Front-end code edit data
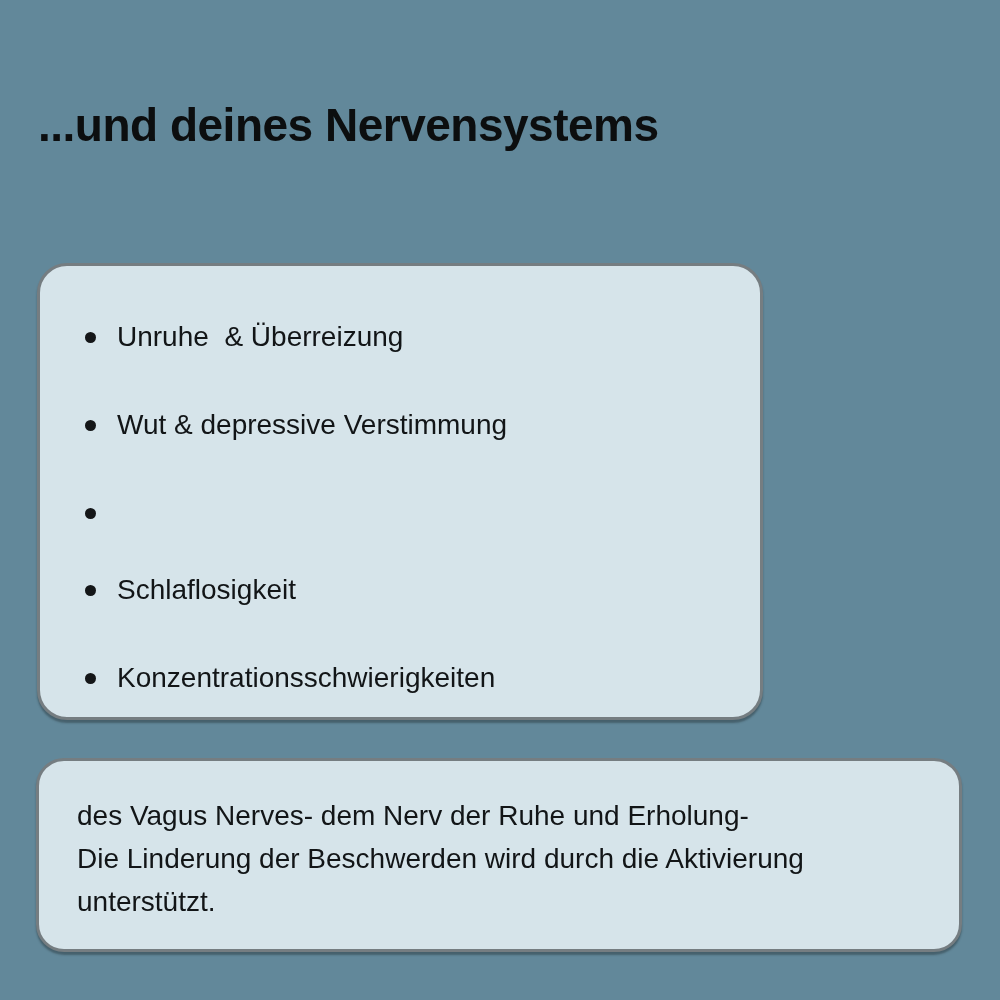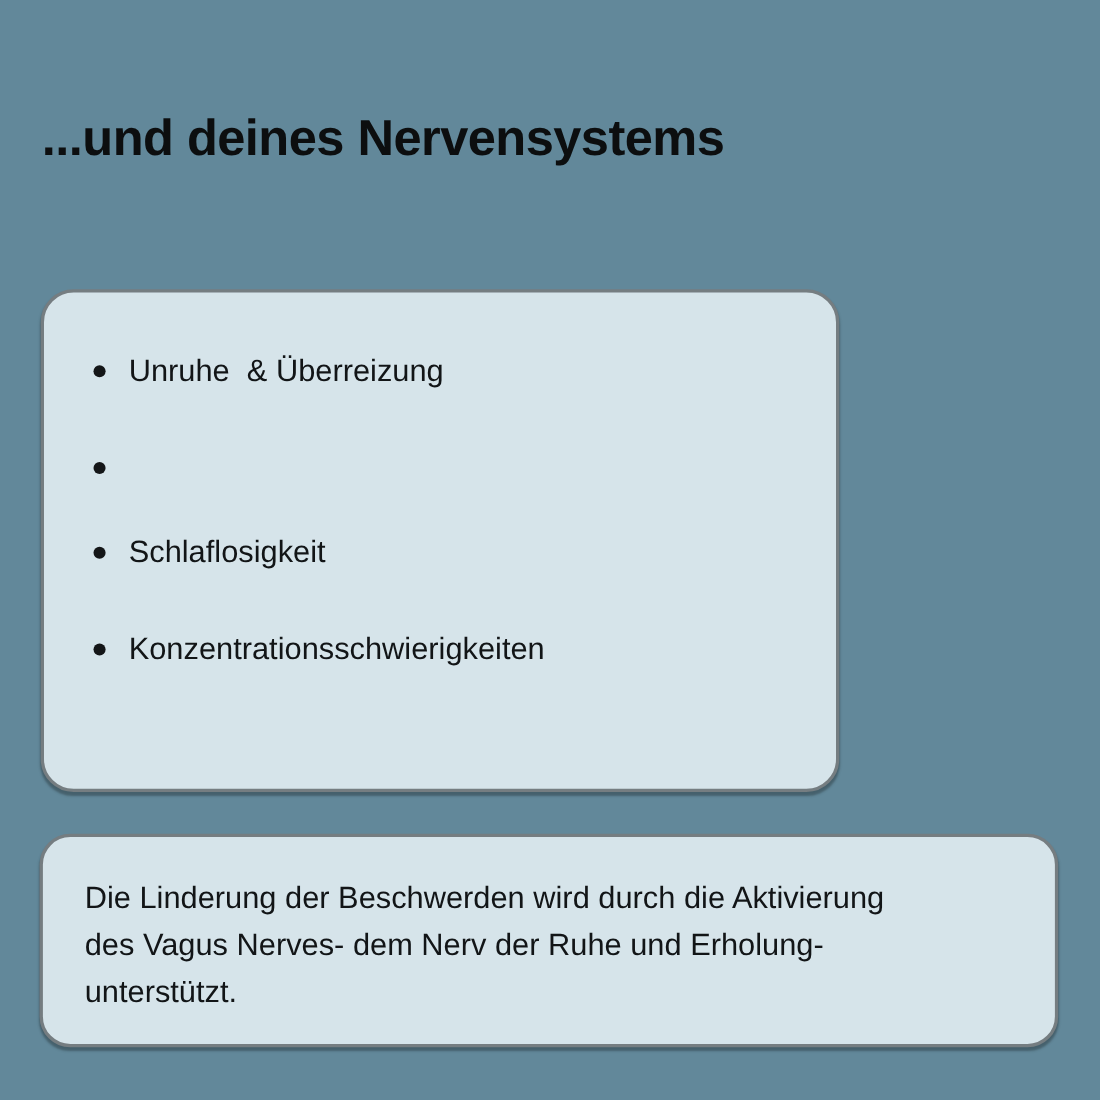--- a/index.html
+++ b/index.html
@@ -90,31 +90,35 @@
   <h1 class="page-title">...und deines Nervensystems</h1>
 
   <div class="card symptoms-card">
     <ul class="symptoms-list">
       <li>
         <span class="bullet-dot"></span>
         <span>Unruhe  &amp; Überreizung</span>
       </li>
       <li>
         <span class="bullet-dot"></span>
+        <span>Wut &amp; depressive Verstimmung</span>
+      </li>
+      <li>
+        <span class="bullet-dot"></span>
       </li>
       <li>
         <span class="bullet-dot"></span>
         <span>Schlaflosigkeit</span>
       </li>
       <li>
         <span class="bullet-dot"></span>
         <span>Konzentrationsschwierigkeiten</span>
       </li>
     </ul>
   </div>
 
   <div class="card info-card">
+    <div class="info-line">des Vagus Nerves- dem Nerv der Ruhe und Erholung-</div>
     <div class="info-line">Die Linderung der Beschwerden wird durch die Aktivierung</div>
-    <div class="info-line">des Vagus Nerves- dem Nerv der Ruhe und Erholung-</div>
     <div class="info-line">unterstützt.</div>
   </div>
 
 </div>
 
 </body></html>

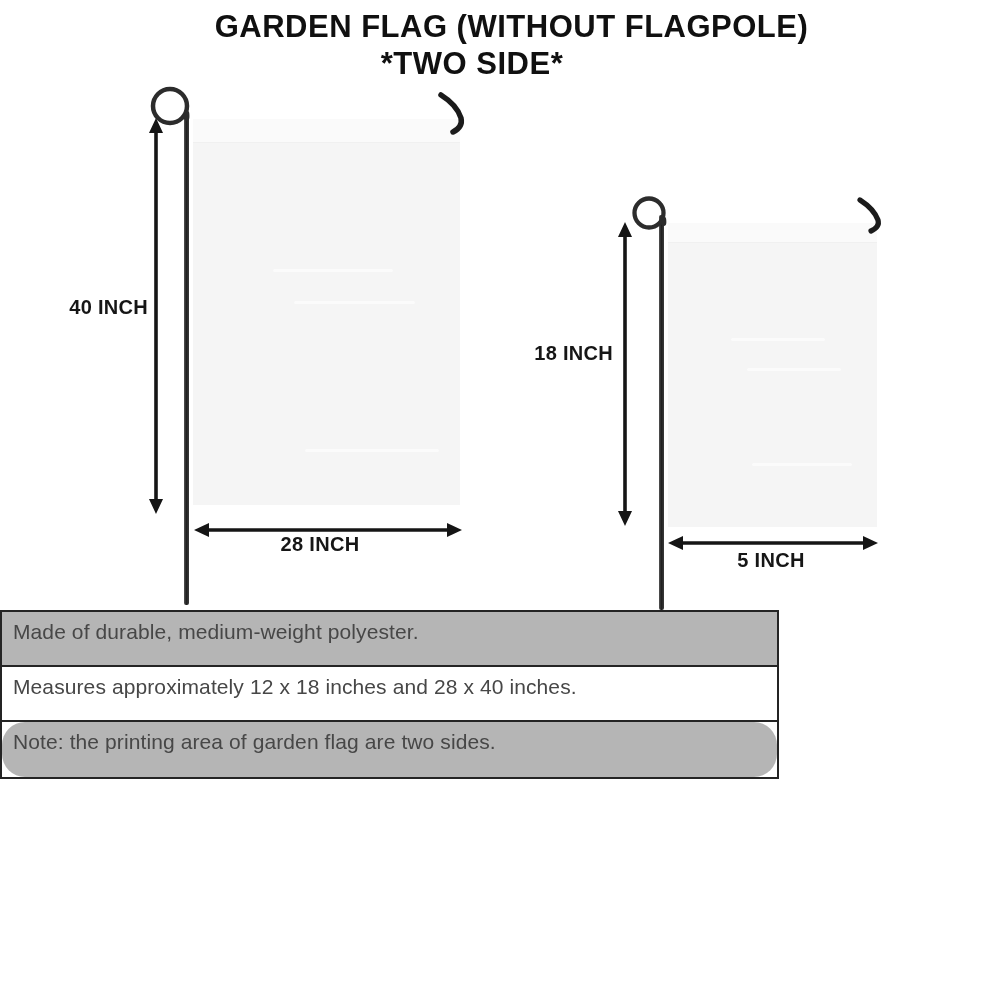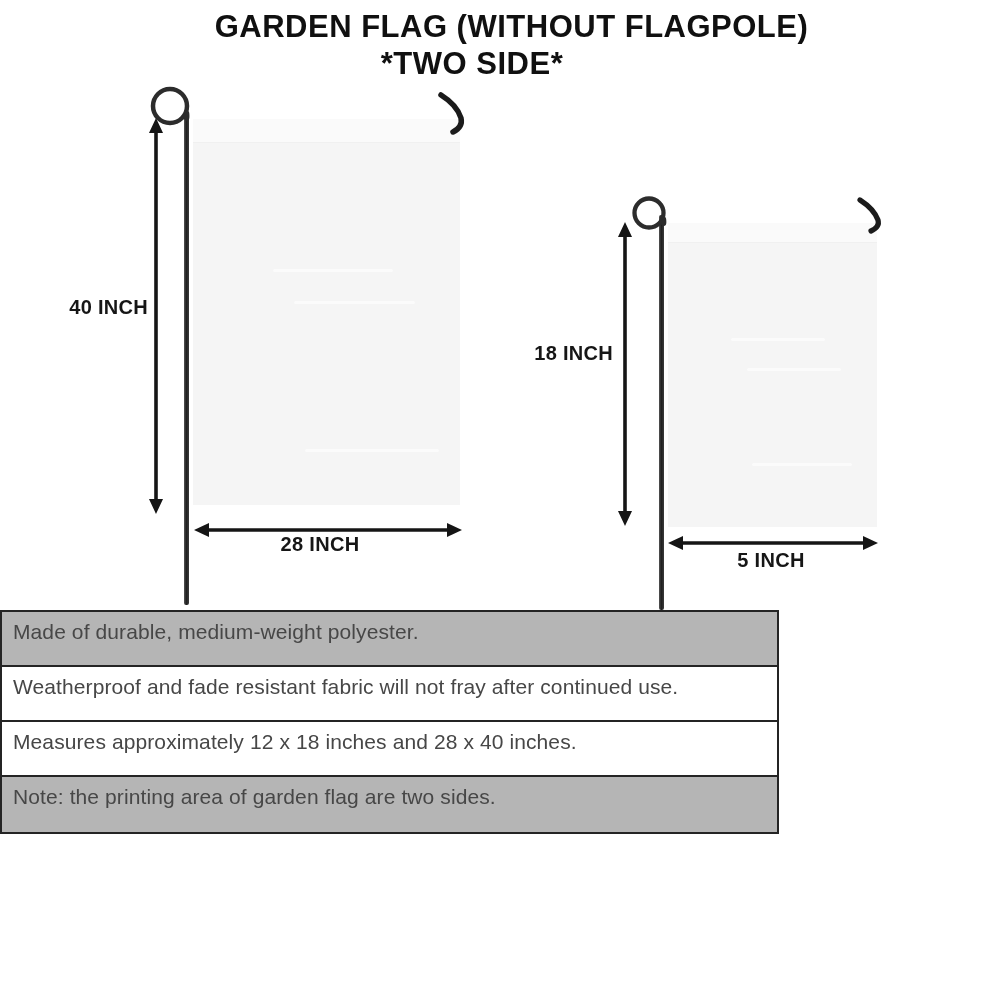--- a/index.html
+++ b/index.html
@@ -83,21 +83,21 @@
   }
   .feature-row {
     height: 55px;
     border-bottom: 2px solid #242424;
     padding: 6px 9px 0 11px;
     font-size: 21px;
     color: #474747;
     letter-spacing: 0.1px;
     line-height: 27px;
   }
-  .feature-row:last-child { border-bottom: none; }
+  .feature-row:last-child { border-bottom: none; border-radius: 23px; }
   .feature-row.shaded { background: #b5b5b5; }
   .feature-row.plain { background: #ffffff; }
 </style>
 </head>
 <body>
 
 <div id="canvas">
 
   <div class="title-block">
     <div class="title-line1">GARDEN FLAG (WITHOUT FLAGPOLE)</div>
@@ -169,18 +169,17 @@
     <svg style="left:668px; top:533px;" width="210" height="20" viewBox="0 0 210 20">
       <line x1="11" y1="10" x2="199" y2="10" stroke="#151515" stroke-width="3.6"></line>
       <polygon points="0,10 15,3 15,17" fill="#151515"></polygon>
       <polygon points="210,10 195,3 195,17" fill="#151515"></polygon>
     </svg>
     <div class="dim-label center-align" style="left:681px; top:549px; width:180px;">5 INCH</div>
   </div>
 
   <div class="features">
     <div class="feature-row shaded">Made of durable, medium-weight polyester.</div>
-    <div class="feature-row plain">Weatherproof and fade resistant fabric will not fray after continued use.</div>
     <div class="feature-row plain">Measures approximately 12 x 18 inches and 28 x 40 inches.</div>
     <div class="feature-row shaded">Note: the printing area of garden flag are two sides.</div>
   </div>
 
 </div>
 
 </body></html>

EXERCISE AIM: The entries above need to be transcribed exactly, with the images left out.

ANSWER SECTION:
--- a/index.html
+++ b/index.html
@@ -90,31 +90,35 @@
   <h1 class="page-title">...und deines Nervensystems</h1>
 
   <div class="card symptoms-card">
     <ul class="symptoms-list">
       <li>
         <span class="bullet-dot"></span>
         <span>Unruhe  &amp; Überreizung</span>
       </li>
       <li>
         <span class="bullet-dot"></span>
+        <span>Wut &amp; depressive Verstimmung</span>
+      </li>
+      <li>
+        <span class="bullet-dot"></span>
       </li>
       <li>
         <span class="bullet-dot"></span>
         <span>Schlaflosigkeit</span>
       </li>
       <li>
         <span class="bullet-dot"></span>
         <span>Konzentrationsschwierigkeiten</span>
       </li>
     </ul>
   </div>
 
   <div class="card info-card">
+    <div class="info-line">des Vagus Nerves- dem Nerv der Ruhe und Erholung-</div>
     <div class="info-line">Die Linderung der Beschwerden wird durch die Aktivierung</div>
-    <div class="info-line">des Vagus Nerves- dem Nerv der Ruhe und Erholung-</div>
     <div class="info-line">unterstützt.</div>
   </div>
 
 </div>
 
 </body></html>

--- a/index.html
+++ b/index.html
@@ -83,21 +83,21 @@
   }
   .feature-row {
     height: 55px;
     border-bottom: 2px solid #242424;
     padding: 6px 9px 0 11px;
     font-size: 21px;
     color: #474747;
     letter-spacing: 0.1px;
     line-height: 27px;
   }
-  .feature-row:last-child { border-bottom: none; }
+  .feature-row:last-child { border-bottom: none; border-radius: 23px; }
   .feature-row.shaded { background: #b5b5b5; }
   .feature-row.plain { background: #ffffff; }
 </style>
 </head>
 <body>
 
 <div id="canvas">
 
   <div class="title-block">
     <div class="title-line1">GARDEN FLAG (WITHOUT FLAGPOLE)</div>
@@ -169,18 +169,17 @@
     <svg style="left:668px; top:533px;" width="210" height="20" viewBox="0 0 210 20">
       <line x1="11" y1="10" x2="199" y2="10" stroke="#151515" stroke-width="3.6"></line>
       <polygon points="0,10 15,3 15,17" fill="#151515"></polygon>
       <polygon points="210,10 195,3 195,17" fill="#151515"></polygon>
     </svg>
     <div class="dim-label center-align" style="left:681px; top:549px; width:180px;">5 INCH</div>
   </div>
 
   <div class="features">
     <div class="feature-row shaded">Made of durable, medium-weight polyester.</div>
-    <div class="feature-row plain">Weatherproof and fade resistant fabric will not fray after continued use.</div>
     <div class="feature-row plain">Measures approximately 12 x 18 inches and 28 x 40 inches.</div>
     <div class="feature-row shaded">Note: the printing area of garden flag are two sides.</div>
   </div>
 
 </div>
 
 </body></html>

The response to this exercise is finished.